SUPPLIED INFORMATION:
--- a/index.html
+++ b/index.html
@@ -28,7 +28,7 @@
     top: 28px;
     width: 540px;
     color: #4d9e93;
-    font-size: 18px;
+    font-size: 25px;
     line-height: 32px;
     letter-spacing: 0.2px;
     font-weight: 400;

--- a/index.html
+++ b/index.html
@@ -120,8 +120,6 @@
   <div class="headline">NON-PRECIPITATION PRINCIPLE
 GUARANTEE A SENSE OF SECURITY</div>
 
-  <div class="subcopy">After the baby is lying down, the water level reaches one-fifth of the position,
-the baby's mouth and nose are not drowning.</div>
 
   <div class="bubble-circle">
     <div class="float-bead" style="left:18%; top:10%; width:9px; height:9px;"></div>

---

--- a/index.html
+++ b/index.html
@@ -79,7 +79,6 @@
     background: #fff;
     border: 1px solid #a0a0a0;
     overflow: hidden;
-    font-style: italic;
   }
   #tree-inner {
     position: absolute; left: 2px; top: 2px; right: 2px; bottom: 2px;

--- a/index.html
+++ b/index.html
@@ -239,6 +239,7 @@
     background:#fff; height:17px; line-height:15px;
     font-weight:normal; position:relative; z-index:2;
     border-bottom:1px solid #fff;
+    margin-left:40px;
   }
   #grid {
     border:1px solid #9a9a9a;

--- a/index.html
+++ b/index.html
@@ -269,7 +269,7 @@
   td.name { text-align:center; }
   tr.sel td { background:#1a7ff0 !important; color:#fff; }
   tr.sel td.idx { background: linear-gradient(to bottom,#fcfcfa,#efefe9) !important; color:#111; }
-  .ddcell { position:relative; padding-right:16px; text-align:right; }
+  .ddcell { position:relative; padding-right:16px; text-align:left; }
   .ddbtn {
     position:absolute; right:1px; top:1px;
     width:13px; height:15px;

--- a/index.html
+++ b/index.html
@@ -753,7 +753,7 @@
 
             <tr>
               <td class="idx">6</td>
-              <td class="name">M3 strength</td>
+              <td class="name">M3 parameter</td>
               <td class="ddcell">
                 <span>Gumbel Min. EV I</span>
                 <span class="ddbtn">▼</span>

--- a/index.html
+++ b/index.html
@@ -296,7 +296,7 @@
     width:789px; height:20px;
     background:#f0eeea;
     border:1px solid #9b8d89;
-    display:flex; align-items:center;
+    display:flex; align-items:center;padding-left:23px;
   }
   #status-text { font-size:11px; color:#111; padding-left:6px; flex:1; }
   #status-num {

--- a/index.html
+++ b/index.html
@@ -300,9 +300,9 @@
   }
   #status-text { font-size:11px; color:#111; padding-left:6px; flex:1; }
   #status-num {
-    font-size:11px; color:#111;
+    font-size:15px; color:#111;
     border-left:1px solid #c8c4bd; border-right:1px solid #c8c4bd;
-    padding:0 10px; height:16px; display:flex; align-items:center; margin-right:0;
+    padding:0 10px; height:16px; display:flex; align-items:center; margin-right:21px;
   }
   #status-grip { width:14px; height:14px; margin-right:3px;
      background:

---

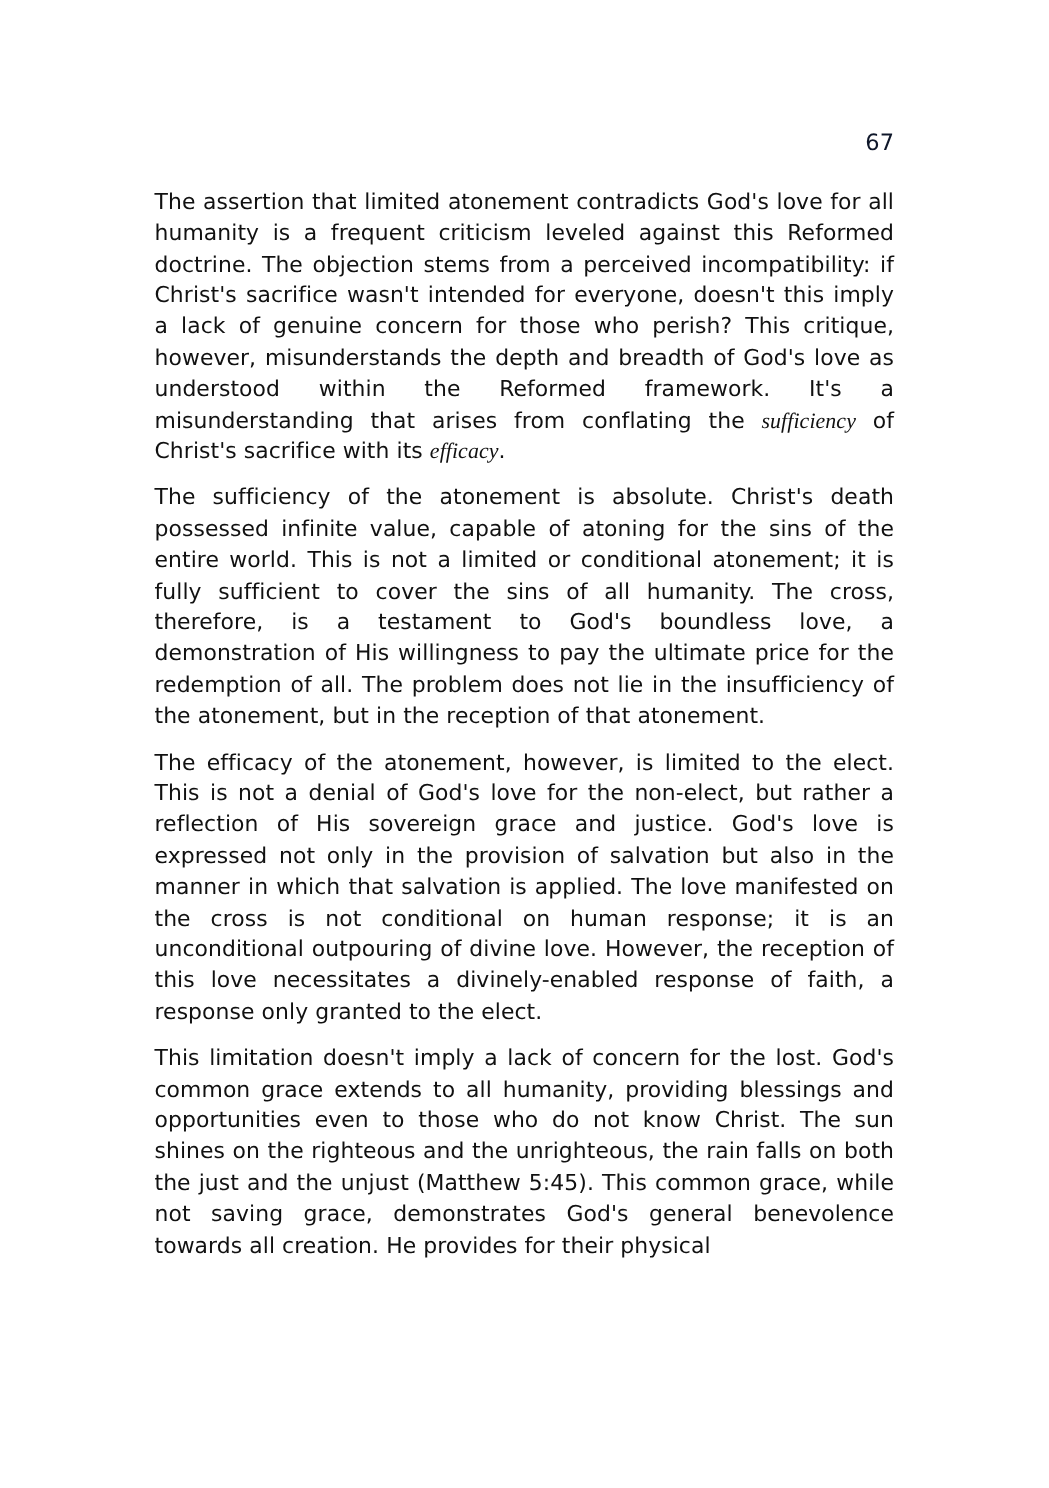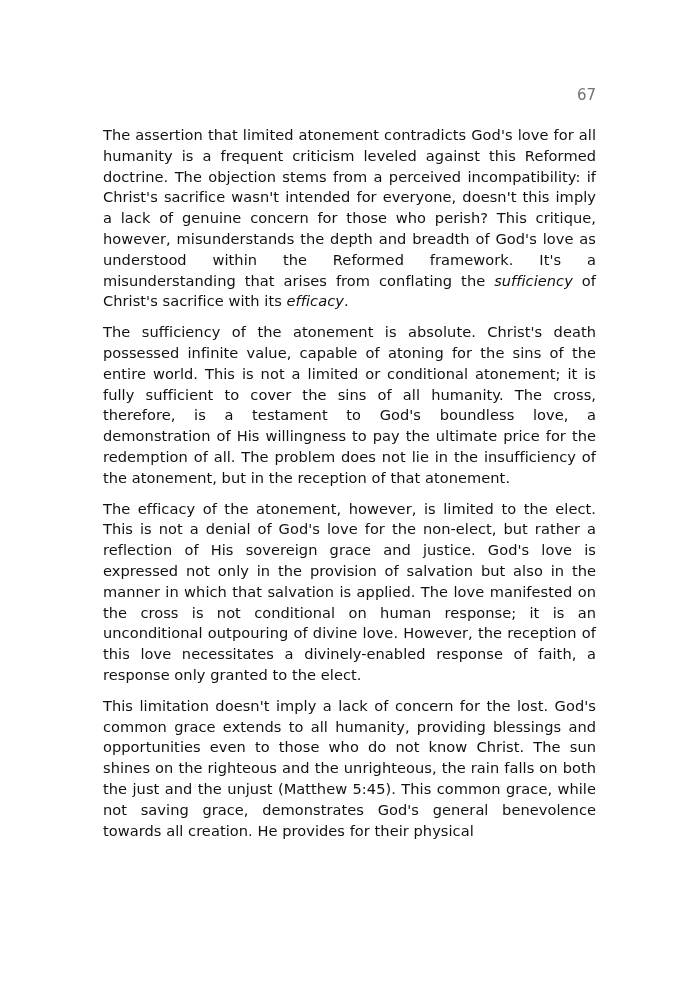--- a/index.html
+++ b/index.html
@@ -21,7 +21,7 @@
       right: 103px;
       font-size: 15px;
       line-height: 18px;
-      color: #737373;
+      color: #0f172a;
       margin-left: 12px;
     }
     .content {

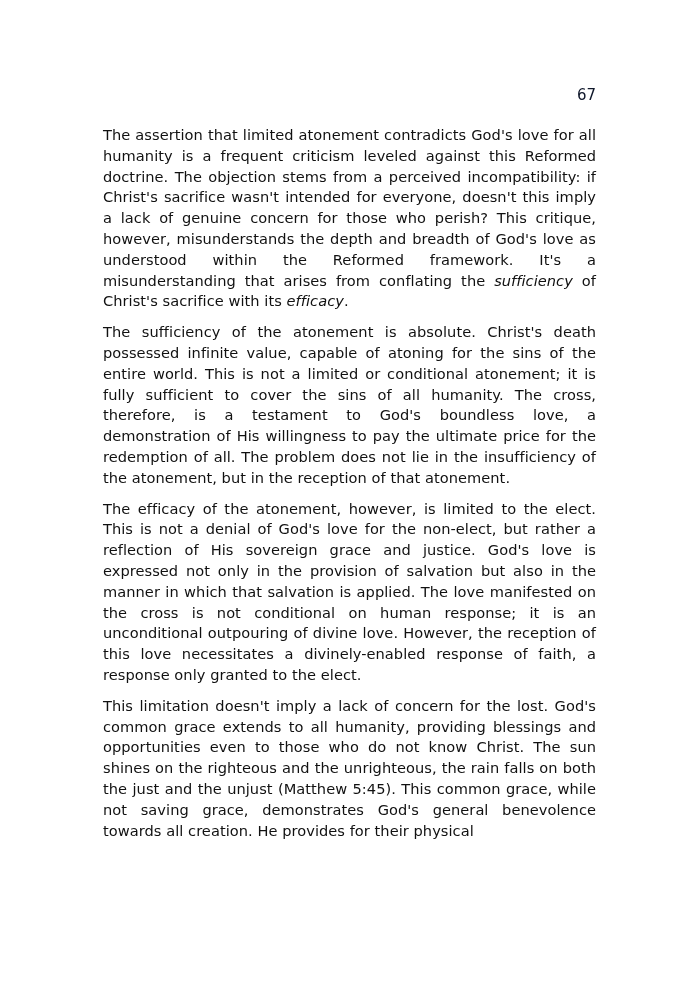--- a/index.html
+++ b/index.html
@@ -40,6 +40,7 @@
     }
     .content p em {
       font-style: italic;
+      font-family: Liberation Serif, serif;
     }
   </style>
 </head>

WHAT NEEDS TO BE DONE:
In which lines of the material above does the string "items" occur? Copy them all.

WRITTEN SOLUTION:
-    display:flex; align-items:center;
+    display:flex; align-items:center;padding-left:23px;
-    padding:0 10px; height:16px; display:flex; align-items:center; margin-right:0;
+    padding:0 10px; height:16px; display:flex; align-items:center; margin-right:21px;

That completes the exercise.